Brik belongs to a big family of thin-pastry foods that spread with the Ottoman Empire, and most food writers link its name to the Turkish börek. Tunisia made the idea its own, building it around malsouka, a tissue-thin pastry sold fresh in markets. Some cooks tie brik’s rise to the influence of Andalusian and Mediterranean traders who settled along the Tunisian coast, while others credit home kitchens passing the technique down for generations. Like many dishes with long histories, its exact path is a friendly subject of debate. What everyone agrees on is that brik became a fixture of Tunisian tables, especially during Ramadan, when it opens many evening meals after sunset, fried fresh to order.

What’s in it?

The wrapper is malsouka (also spelled malsuka or warqa), a thin wheat pastry that fries up crackly.
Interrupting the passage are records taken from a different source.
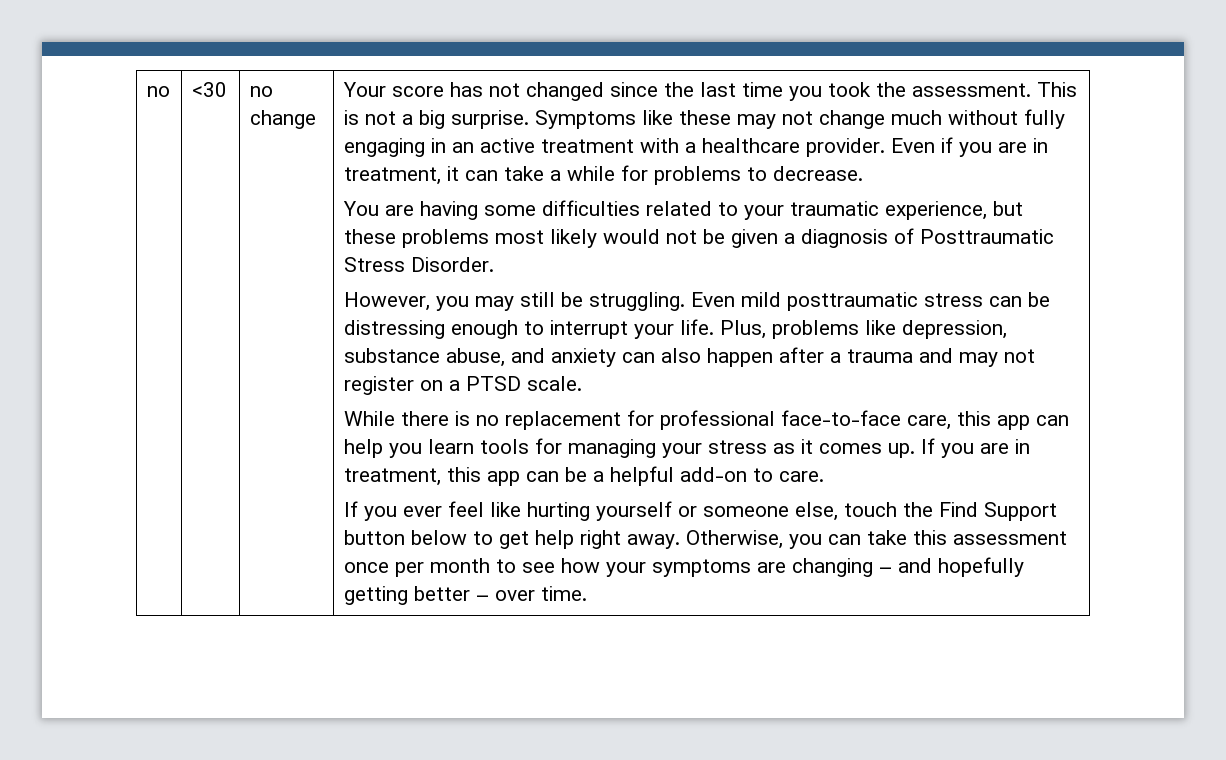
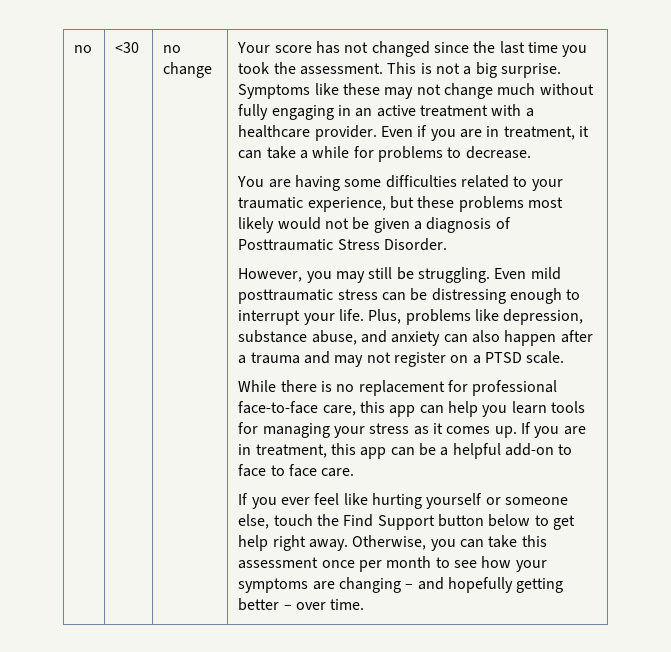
- If you are in treatment, this app can be a helpful add-on to care.
+ If you are in treatment, this app can be a helpful add-on to face to face care.

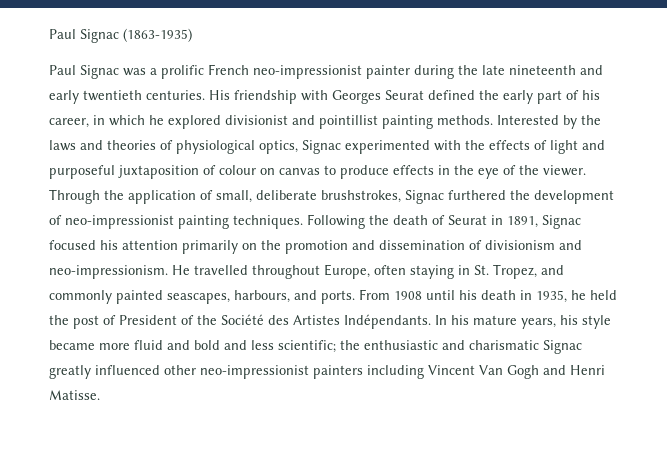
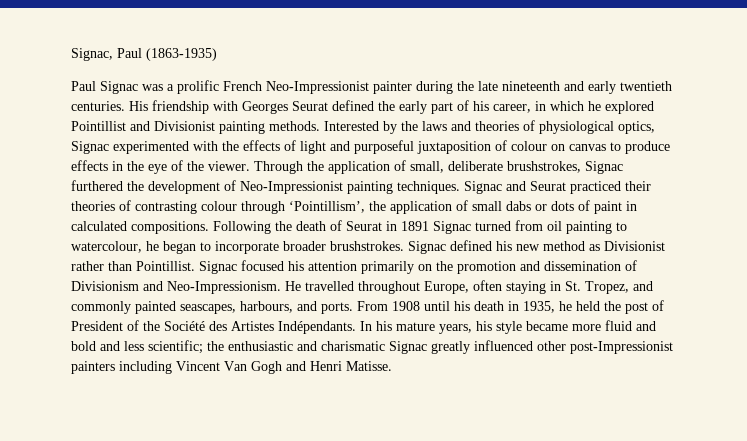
- Paul Signac (1863-1935)
+ Signac, Paul (1863-1935)
- Paul Signac was a prolific French neo-impressionist painter during the late nineteenth and early twentieth centuries.
+ Paul Signac was a prolific French Neo-Impressionist painter during the late nineteenth and early twentieth centuries.
- His friendship with Georges Seurat defined the early part of his career, in which he explored divisionist and pointillist painting methods.
+ His friendship with Georges Seurat defined the early part of his career, in which he explored Pointillist and Divisionist painting methods.
- Through the application of small, deliberate brushstrokes, Signac furthered the development of neo-impressionist painting techniques.
+ Through the application of small, deliberate brushstrokes, Signac furthered the development of Neo-Impressionist painting techniques.
+ Signac and Seurat practiced their theories of contrasting colour through ‘Pointillism’, the application of small dabs or dots of paint in calculated compositions.
- Following the death of Seurat in 1891, Signac focused his attention primarily on the promotion and dissemination of divisionism and neo-impressionism.
+ Following the death of Seurat in 1891 Signac turned from oil painting to watercolour, he began to incorporate broader brushstrokes. Signac defined his new method as Divisionist rather than Pointillist. Signac focused his attention primarily on the promotion and dissemination of Divisionism and Neo-Impressionism.
- In his mature years, his style became more fluid and bold and less scientific; the enthusiastic and charismatic Signac greatly influenced other neo-impressionist painters including Vincent Van Gogh and Henri Matisse.
+ In his mature years, his style became more fluid and bold and less scientific; the enthusiastic and charismatic Signac greatly influenced other post-Impressionist painters including Vincent Van Gogh and Henri Matisse.

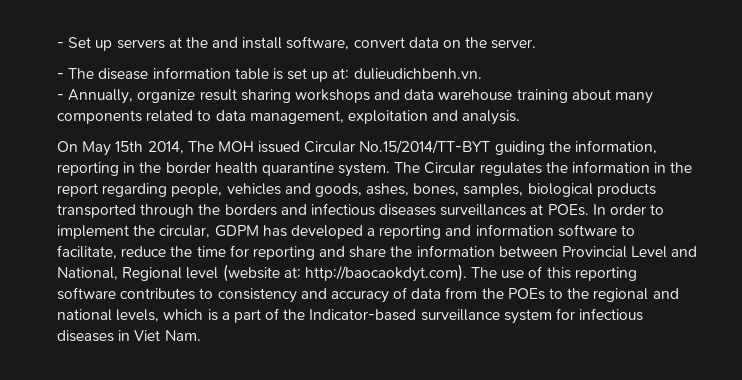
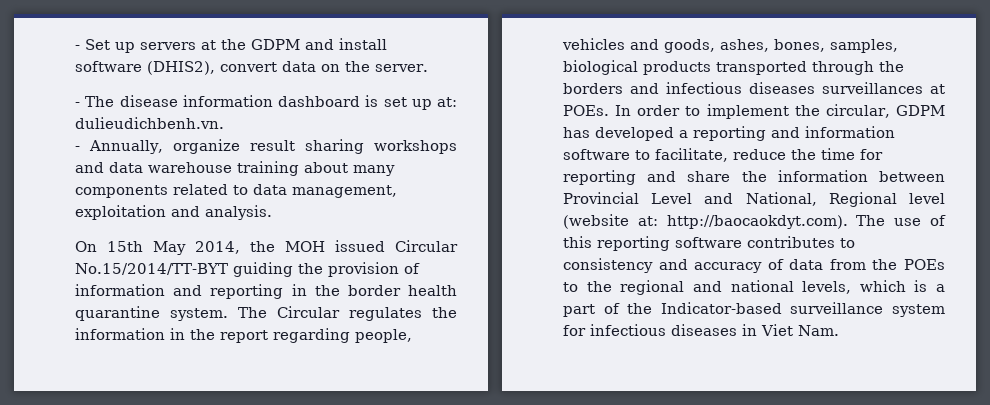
- - Set up servers at the and install software, convert data on the server.
+ - Set up servers at the GDPM and install software (DHIS2), convert data on the server.
- - The disease information table is set up at: dulieudichbenh.vn.
+ - The disease information dashboard is set up at: dulieudichbenh.vn.
- On May 15th 2014, The MOH issued Circular No.15/2014/TT-BYT guiding the information, reporting in the border health quarantine system.
+ On 15th May 2014, the MOH issued Circular No.15/2014/TT-BYT guiding the provision of information and reporting in the border health quarantine system.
The classic filling is simple: a raw egg, chopped parsley, and a spoonful of harissa or capers, sometimes with grated cheese. The most famous version adds tuna, a pantry staple along the coast. Other cooks fold in mashed potato, cooked lamb or chicken, or shrimp. A little olive oil and lemon often round things out. Egg white seals the edge so it holds in the oil. Each family has its own balance, but the egg-and-tuna combination is the one most people picture.

How do you eat it?

Brik is finger food, and eating it is half the fun. You pick up the hot triangle, tip your head, and bite into a corner. The trick is to catch the runny yolk before it escapes down your wrist. Squeeze on lemon first if you like. It is served fresh and very hot, straight from the pan, often as a starter or a light meal with a simple salad. During Ramadan it frequently breaks the fast. Eat it right away: the magic is in that contrast between the shattering shell and the soft center, and it fades as it cools.